EA’s sports division promised to make the console transition smoother than they did in 2005. Madden 06 was an infamously incomplete product on Xbox 360, but despite promises of a sharp transition, EA was weirdly docile about pushing its next-gen football title. We now know why.
Madden 25 is Madden 25, and by that, it’s the same game it was back in August, only now released in November. Assets are shared between the two to a point wherein glitches such as stadium polygonal clipping are featured on PlayStation 4 and PlayStation 3. AI quirks are cloned. Animations are untouched. Physics remain wonky. The only thing considered new is a glitch where players freeze in place mid-motion in post-play cinematics. That probably wasn’t intended.
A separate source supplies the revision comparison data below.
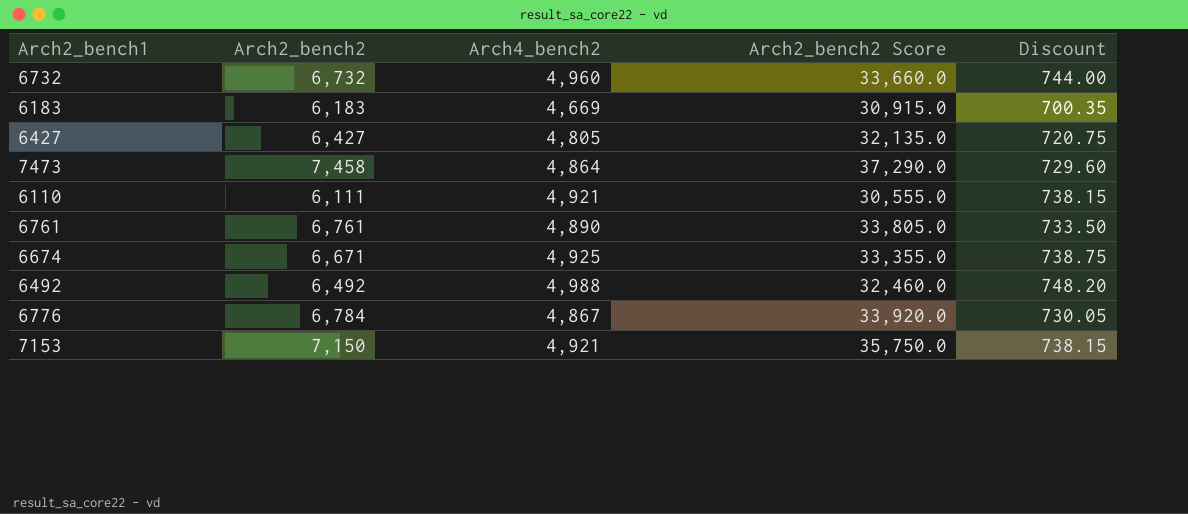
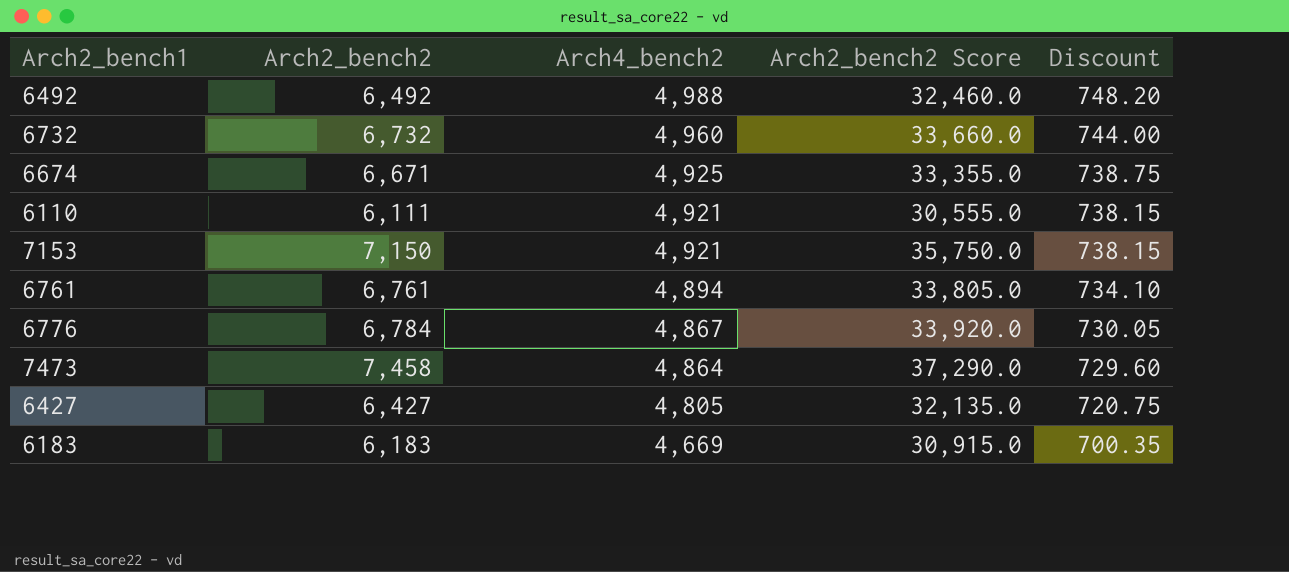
row order: none -> Arch4_bench2 descending
6761 | Arch4_bench2: 4,890 -> 4,894
6761 | Discount: 733.50 -> 734.10

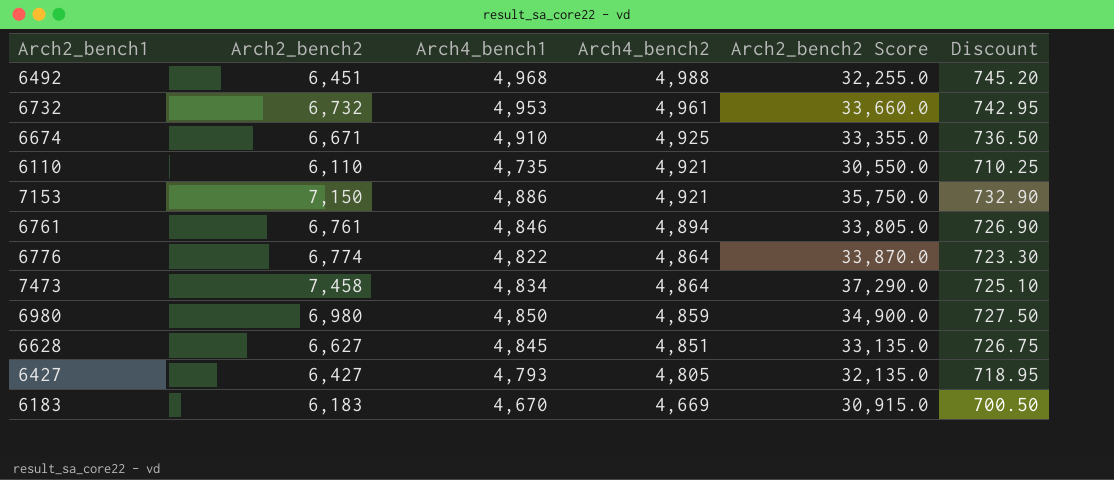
column Arch4_bench1 | position: none -> 3
column Discount | formula: [Arch4_bench2] * 0.15 -> [Arch4_bench1] * 0.15
6492 | Arch2_bench2: 6,492 -> 6,451
6492 | Arch2_bench2 Score: 32,460.0 -> 32,255.0
6732 | Arch4_bench2: 4,960 -> 4,961
6110 | Arch2_bench2: 6,111 -> 6,110
6110 | Arch2_bench2 Score: 30,555.0 -> 30,550.0
6776 | Arch2_bench2: 6,784 -> 6,774
6776 | Arch4_bench2: 4,867 -> 4,864
6776 | Arch2_bench2 Score: 33,920.0 -> 33,870.0
row 6980: none -> 6,980 | 4,850 | 4,859 | 34,900.0 | 727.50
row 6628: none -> 6,627 | 4,845 | 4,851 | 33,135.0 | 726.75

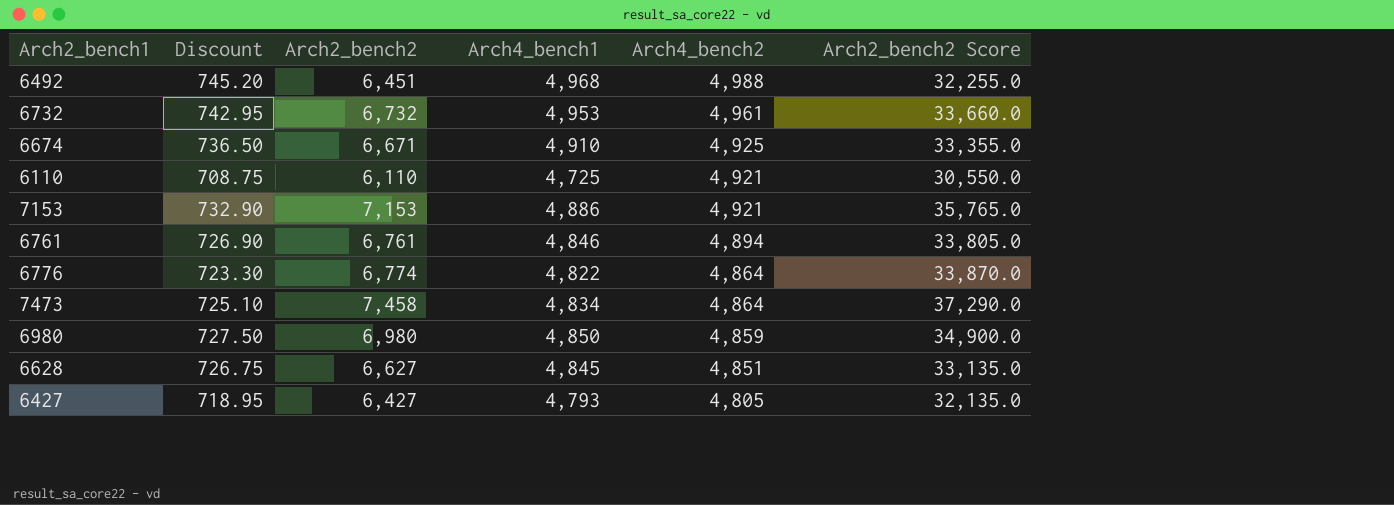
column Discount | position: 6 -> 2
row 6183: 6,183 | 4,670 | 4,669 | 30,915.0 | 700.50 -> none
6110 | Discount: 710.25 -> 708.75
6110 | Arch4_bench1: 4,735 -> 4,725
7153 | Arch2_bench2: 7,150 -> 7,153
7153 | Arch2_bench2 Score: 35,750.0 -> 35,765.0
The only thing to be proud of is Madden 25’s feature set. Everything is here. Ultimate Team, online careers, franchise modes, etc. Nothing however can justify a $60 price. The work done – and by no means due to lazy developers but rather budgets/time – is a mere pittance compared to reasonable expectations. Not doubt the Xbox One edition will be identical.
It’s a shame too since the overall impression of PlayStation 4 has been positive since launch. Everything has worked and proven impressive. Then, Madden 25 happened and brought those positive next gen vibes to a dismal halt.
Expect plenty of PlayStation 4 coverage as we go through the week.